A common rent-seeking practice where vendors design structures and contracts to give them control of customer data and
code.
The steps involved in vendor lock-in are:
1) Identify lower-
IQ management to engage with
2) Insert clauses into contracts where vendor retains customer data and limit customer access
3) Insert clauses into contracts where
code development commissioned by the customer is proprietary to the vendor
4) Say whatever is necessary to ensure customer is at ease with the clauses, but ensure no such record
5) Sell customer's own data back to them, piecemeal
6) Resell the output of the
code each
time it is
run7) Collect economic profits
Vendor Staff: "The regulators of First Common Bank found evidence of overcharging . First Common needs us to pull account numbers on which customers got
hit. I wrote up the query and pulled the data while I was on the phone."

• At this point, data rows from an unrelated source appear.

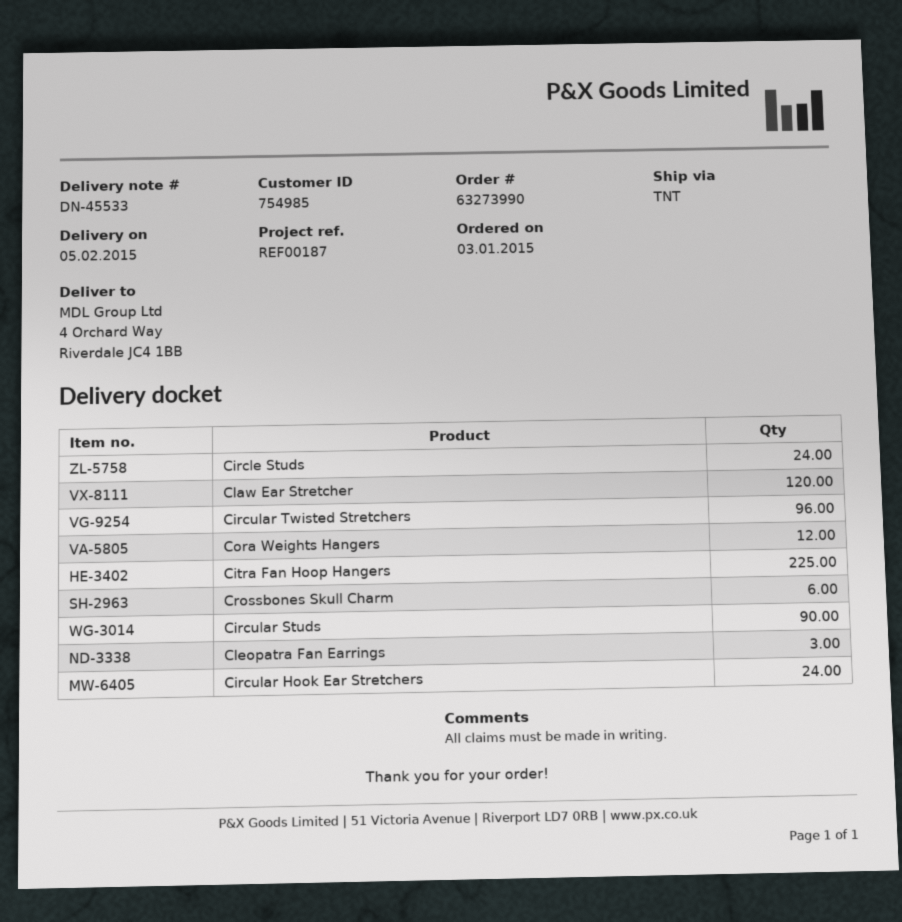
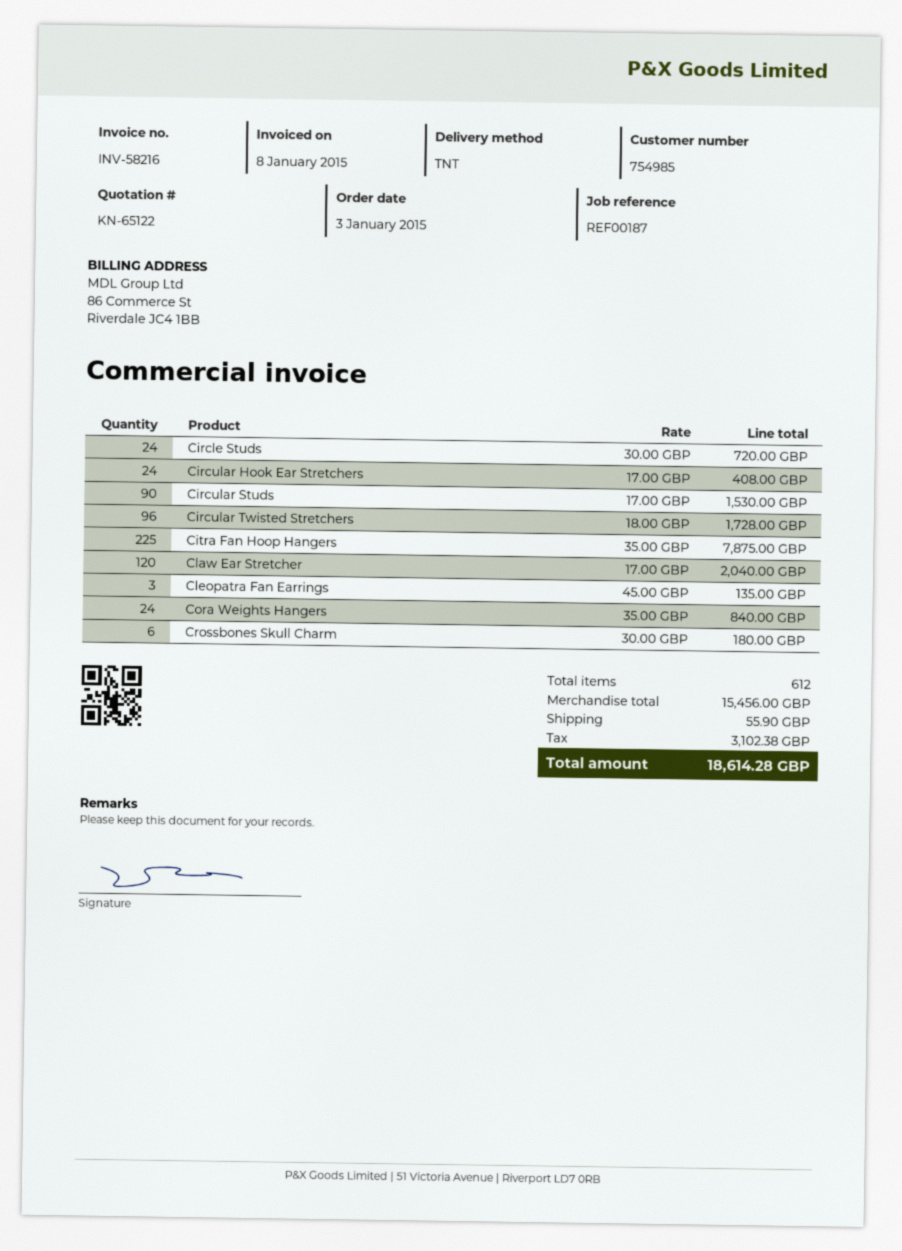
Cora Weights Hangers: 12 -> 24

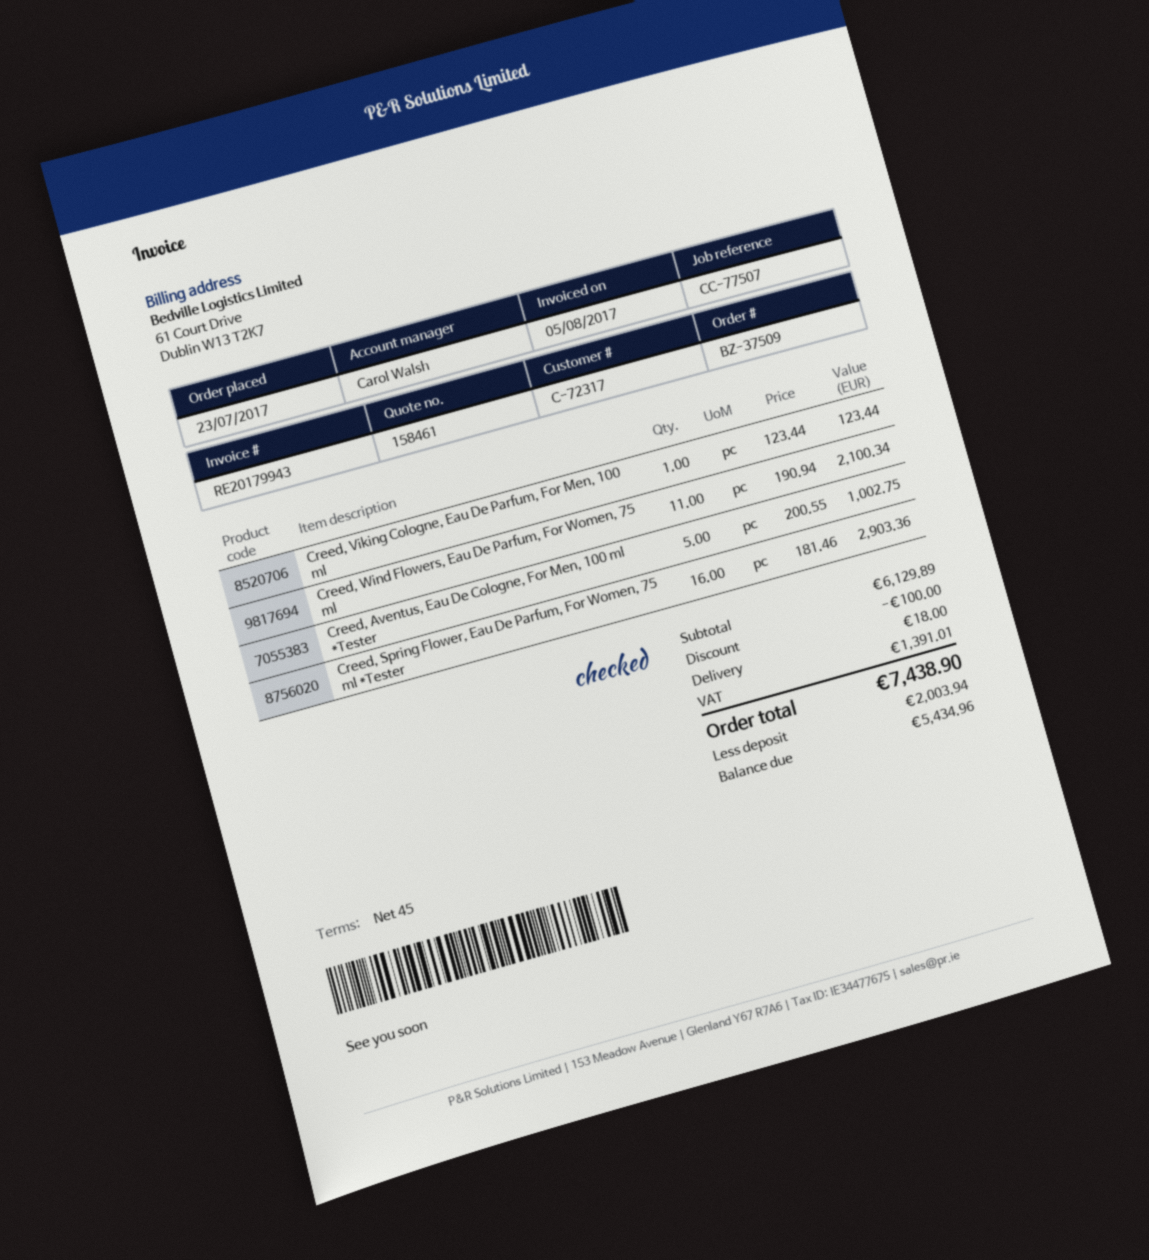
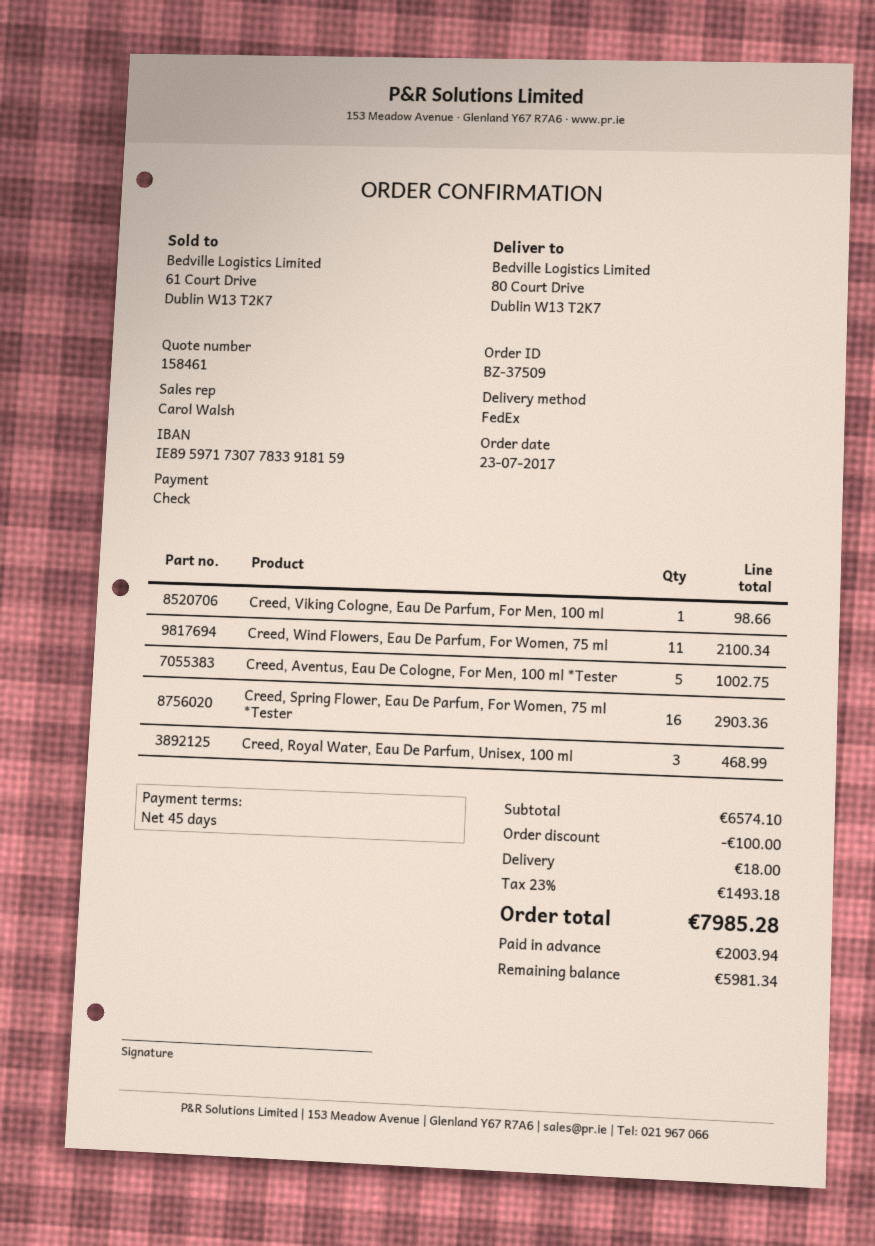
Creed, Viking Cologne, Eau De Parfum, For Men, 100 ml: 1 for 123.44 -> 1 for 98.66
Creed, Royal Water, Eau De Parfum, Unisex, 100 ml: none -> 3 for 468.99
subtotal: 6129.89 -> 6574.10
tax: 1391.01 -> 1493.18
total: 7438.90 -> 7985.28
balance: 5434.96 -> 5981.34

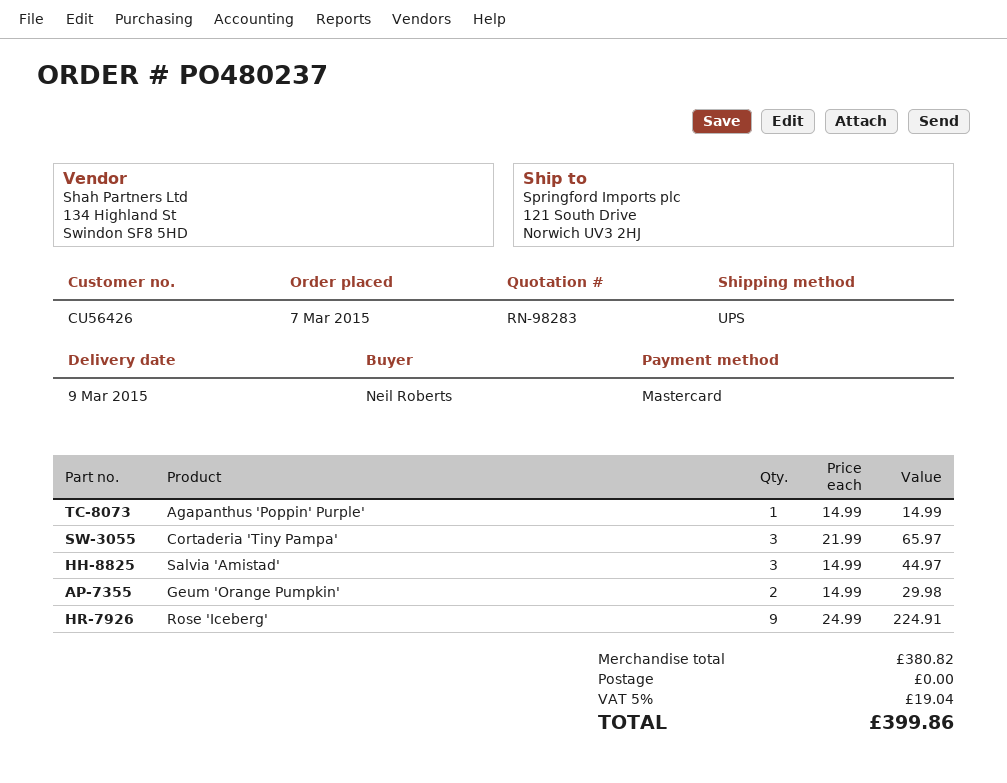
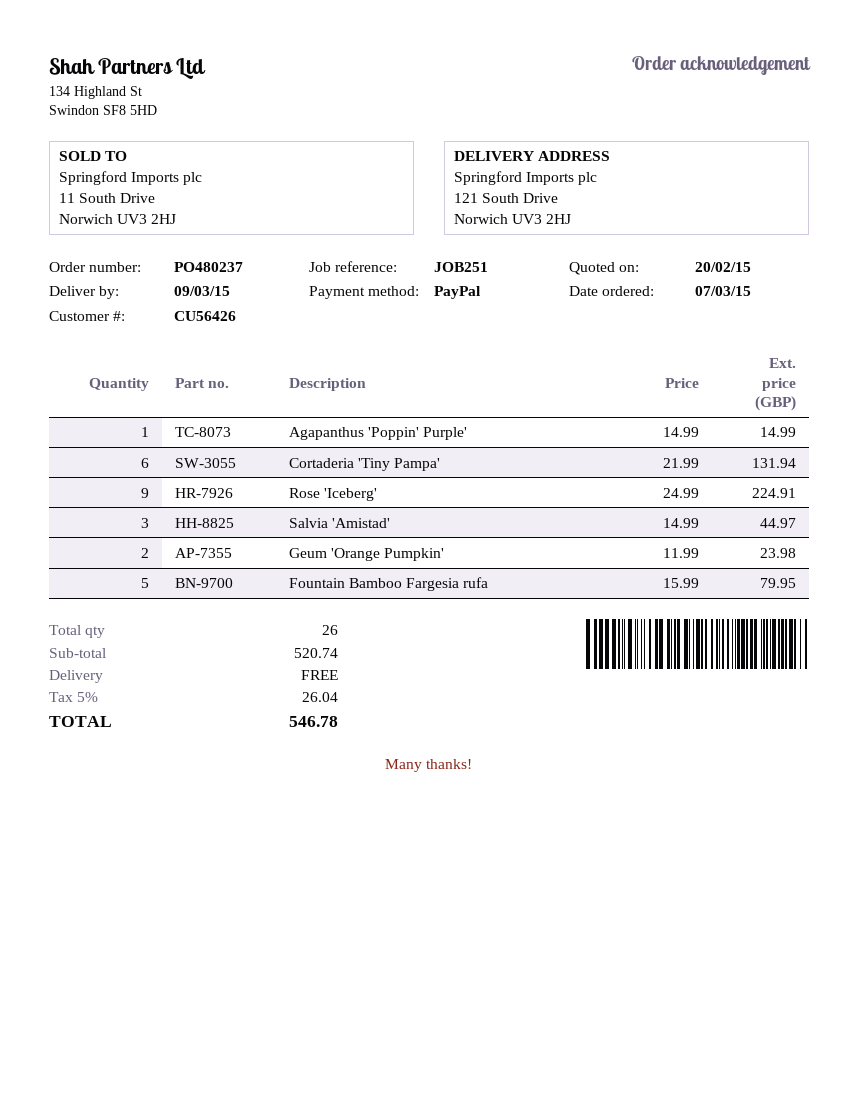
payment method: Mastercard -> PayPal
Cortaderia 'Tiny Pampa': 3 x 21.99 = 65.97 -> 6 x 21.99 = 131.94
Geum 'Orange Pumpkin': 2 x 14.99 = 29.98 -> 2 x 11.99 = 23.98
Fountain Bamboo Fargesia rufa: none -> 5 x 15.99 = 79.95
subtotal: 380.82 -> 520.74
tax: 5% = 19.04 -> 5% = 26.04
total: 399.86 -> 546.78

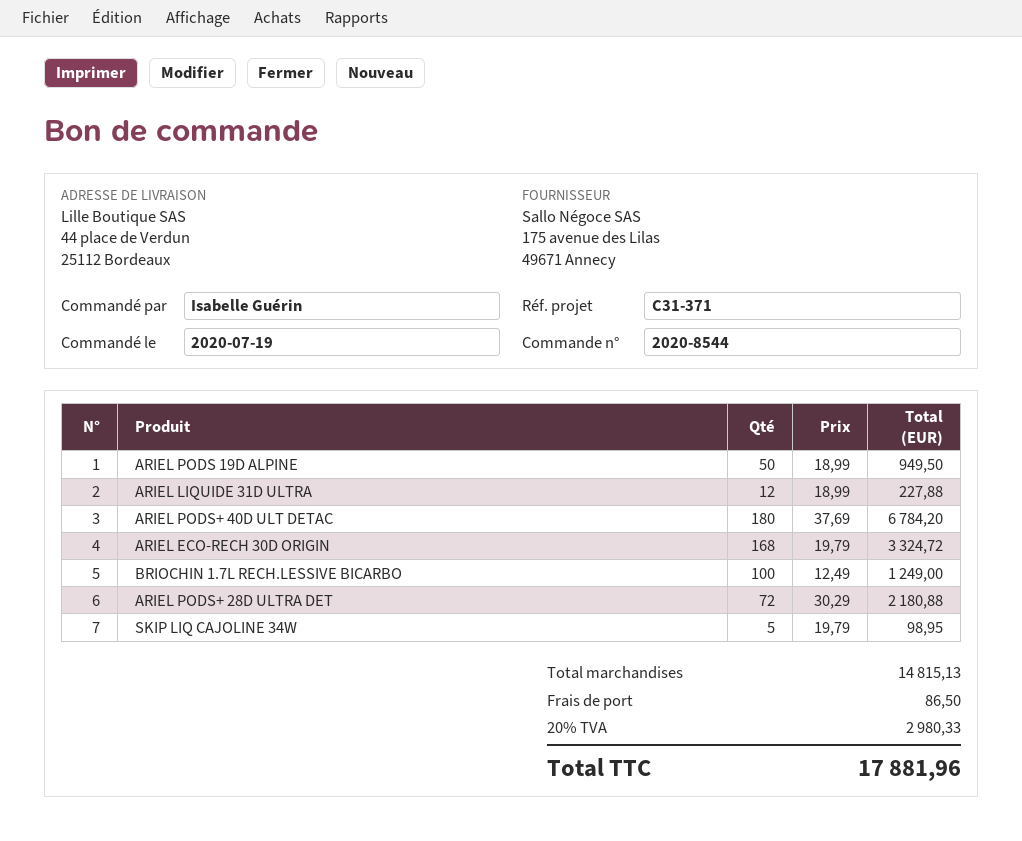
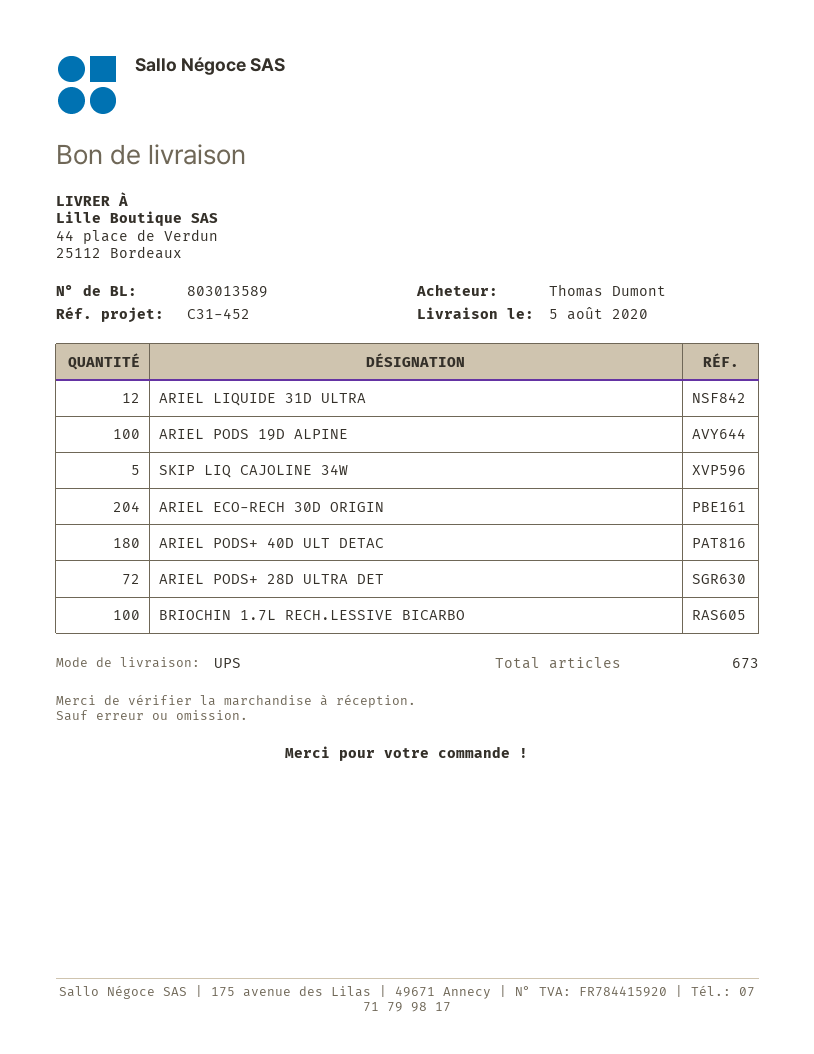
reference: C31-371 -> C31-452
ordered by: Isabelle Guérin -> Thomas Dumont
ARIEL PODS 19D ALPINE: 50 -> 100
ARIEL ECO-RECH 30D ORIGIN: 168 -> 204

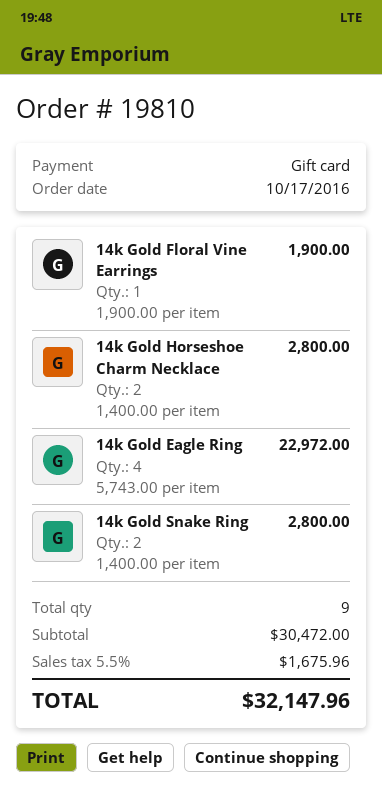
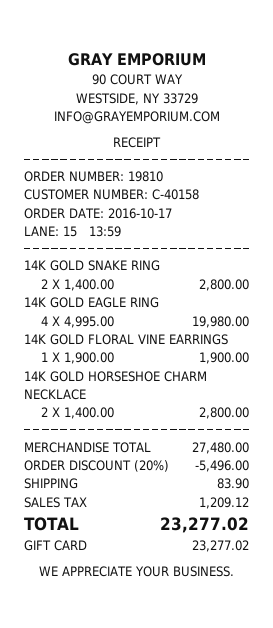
14k Gold Eagle Ring: 4 x 5743.00 = 22972.00 -> 4 x 4995.00 = 19980.00
subtotal: 30472.00 -> 27480.00
discount: none -> 20% = 5496.00
shipping: none -> 83.90
tax: 1675.96 -> 1209.12
total: 32147.96 -> 23277.02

Vendor Mgnt: "That's great. Let's write up a Statement of Work detailing requirements. Put in a long
time frame for delivery,
like a month or two. We'll price at your annual salary so it looks
like we did some math. What is it again,
like $127,400?"
Vendor Staff: "We can't charge that."
Vendor Mgnt: "Yes we can. Where else are they getting the data? They
don't have it. I personally negotiated the vendor lock-in."
Vendor Staff: "We charged them $127,400 last time."